In realtà, proprio un itinerario lungo tale direzione non storica e iniziatica costituisce il vero contenuto della Divina Commedia, o almeno di quel che in essa vi si trova di essenziale, di superletterario, di adeguato alla dichiarata intenzione dantesca, di additare, col suo poema, il modo con cui la condizione umana già da vivi sulla terra può esser rimossa. Alla stessa guisa, il significato essenziale della Vita Nova non è una vicenda erotica più o meno sublimata e mescolata con astrusi simboli teologici, bensì è una allegoria delle esperienze di «contatto» di Dante con la «donna», cioè con la forza sovrannaturale, che nel medioevo sembra esser stata ancora in possesso di certe organizzazioni segrete ghibelline, come quella dei Templari o l’altra che esteriormente si presentava in veste di «Fedeli d’amore» : e una tale forza non solo è la base di una «vita nova», ma la condizione per poter ancor da vivi compiere la discesa negli inferni e realizzare tutti quegli altri stati interiori, di cui le varie tappe del viaggio dantesco sono dei simboli.
Poter ancor da vivi, e tornando vivi sulla terra, compiere tali trasformazioni, è stato esattamente, in tutti i tempi lo ideale della iniziazione, al quale però fa da presupposto quel potere, di «disnodare l’anima dal corpo» e quindi di realizzare una «libertate» in senso superiore, trascendente, che Dante attribuisce proprio a «Beatrice». E che in Dante il «Sole di Beatrice» finisca con l’offuscare quello di Cristo, non è forse, a questa stregua, un simbolo particolarmente significativo, e che ci fa ricordare a quei «cavalieri celesti» del Graal che, staccati da Dio, seguendo invece la «donna», riescono nella loro impresa simbolica, più o meno equivalente al viaggio dantesco?
Un’ultima osservazione. È certo che in Dante l’elemento iniziatico ebbe connessioni con quello politico-sociale in un senso che, in via generale, corrisponde al «miracolo dei tre»: anche in sede politica, in sede di Stato, va superato il «due», l’antitesi fra spiritualità e reggimento politico in qualcosa, come un sacrum imperium. Che però, su tale punto, le idee di Dante fossero interamente chiare e prive di compromessi, si lascia dubitare, e noi lo abbiamo mostrato in una delle nostre opere (Il Mistero del Graal, ed. Laterza). Certo è però, che il Merejkowsky si trovi ancor più lontano dal giusto punto, quando egli addita, per questo futuro regno, la formula: Pace, Pane, Libertà, aggiungendo testualmente: «L’avvento universalmente storico dello Spirito, che Dante presagisce come la folgore dei Tre, fonderà tutti i metalli umani — chiese, Stati, popoli, ceti («classi», come diciamo noi), — in una sola lega, necessaria per il regno di Dio».

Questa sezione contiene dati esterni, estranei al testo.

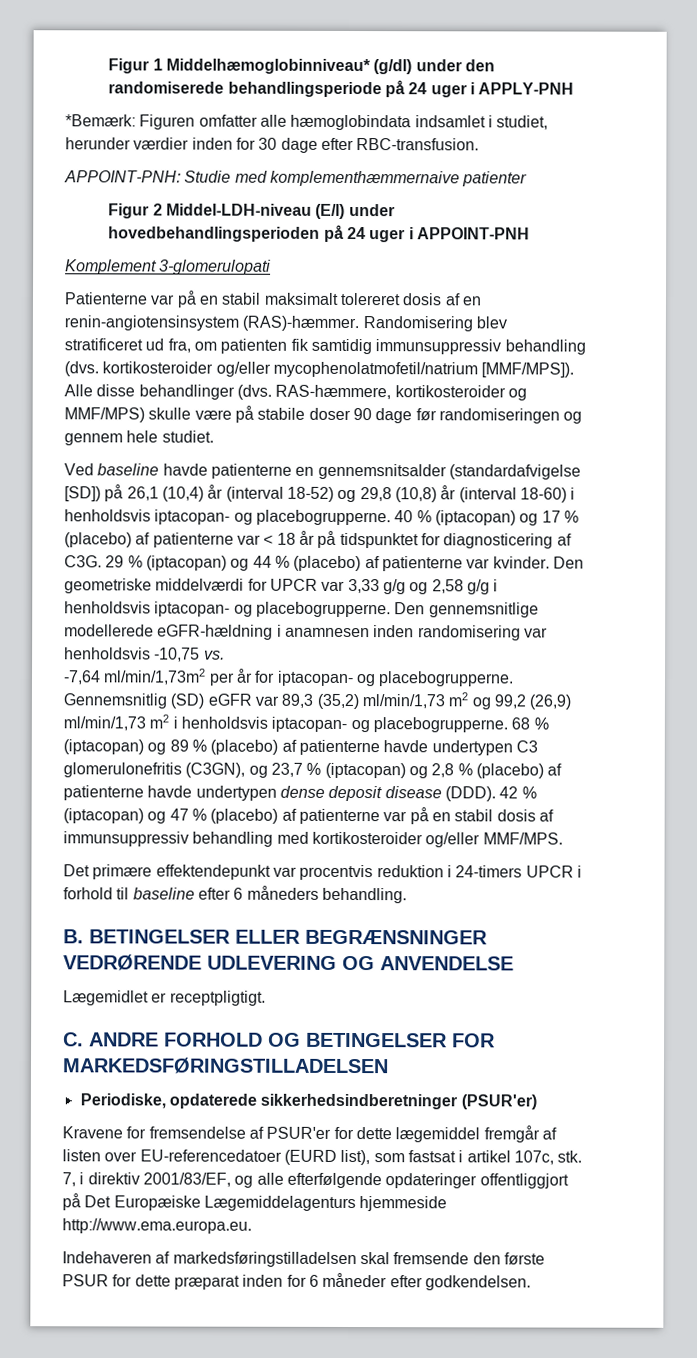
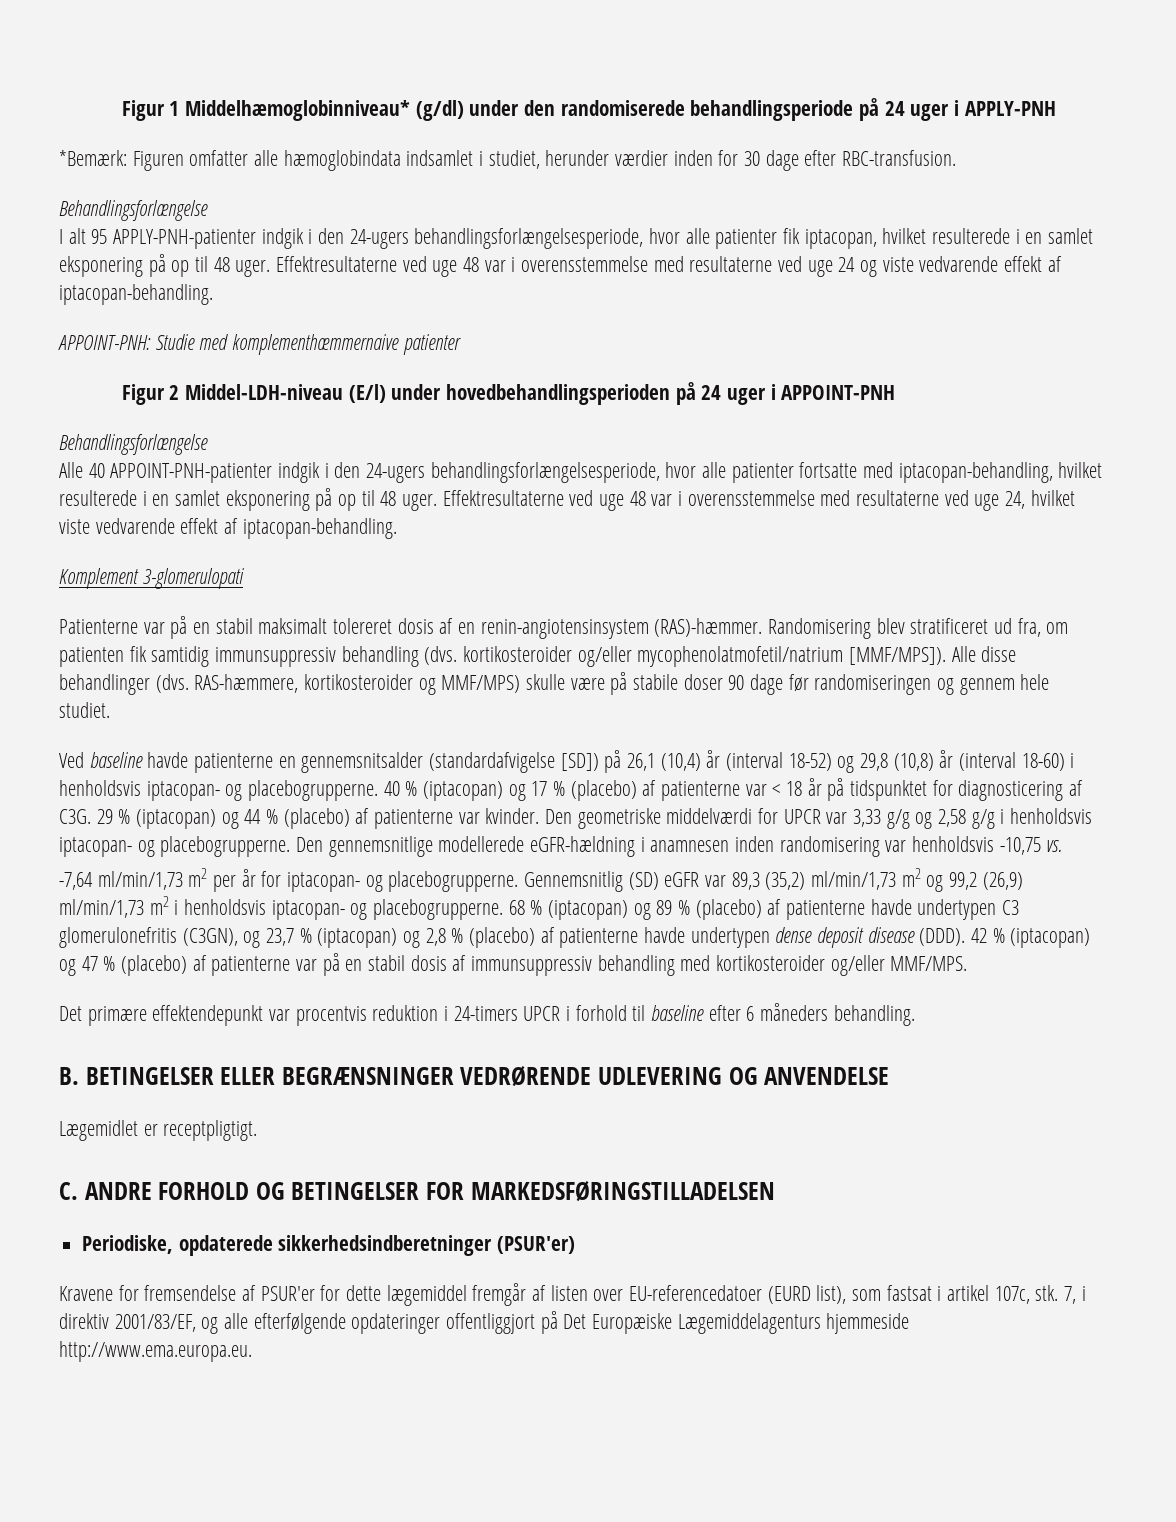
  *Bemærk: Figuren omfatter alle hæmoglobindata indsamlet i studiet, herunder værdier inden for 30 dage efter RBC-transfusion.
+ Behandlingsforlængelse
+ I alt 95 APPLY-PNH-patienter indgik i den 24-ugers behandlingsforlængelsesperiode, hvor alle patienter fik iptacopan, hvilket resulterede i en samlet eksponering på op til 48 uger. Effektresultaterne ved uge 48 var i overensstemmelse med resultaterne ved uge 24 og viste vedvarende effekt af iptacopan-behandling.
  Figur 2 Middel-LDH-niveau (E/l) under hovedbehandlingsperioden på 24 uger i APPOINT-PNH
+ Behandlingsforlængelse
+ Alle 40 APPOINT-PNH-patienter indgik i den 24-ugers behandlingsforlængelsesperiode, hvor alle patienter fortsatte med iptacopan-behandling, hvilket resulterede i en samlet eksponering på op til 48 uger. Effektresultaterne ved uge 48 var i overensstemmelse med resultaterne ved uge 24, hvilket viste vedvarende effekt af iptacopan-behandling.
- -7,64 ml/min/1,73m2 per år for iptacopan- og placebogrupperne.
+ -7,64 ml/min/1,73 m2 per år for iptacopan- og placebogrupperne.
- Indehaveren af markedsføringstilladelsen skal fremsende den første PSUR for dette præparat inden for 6 måneder efter godkendelsen.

Qui fa capolino il lato deteriore del Merejkowsky, che si lascia ravvisare anche nelle altre sue opere. A noi sembra che questa specie di «comunismo bianco» non solo sia l’antitesi di ogni specie di sacrum imperium, ma stia in aperta contraddizione con lo stesso spirito dei «tre», riflettendo invece quel che, sul piano sociale, può esser stato proprio solo alle premesse di un cristianesimo unilaterale e malamente mistico.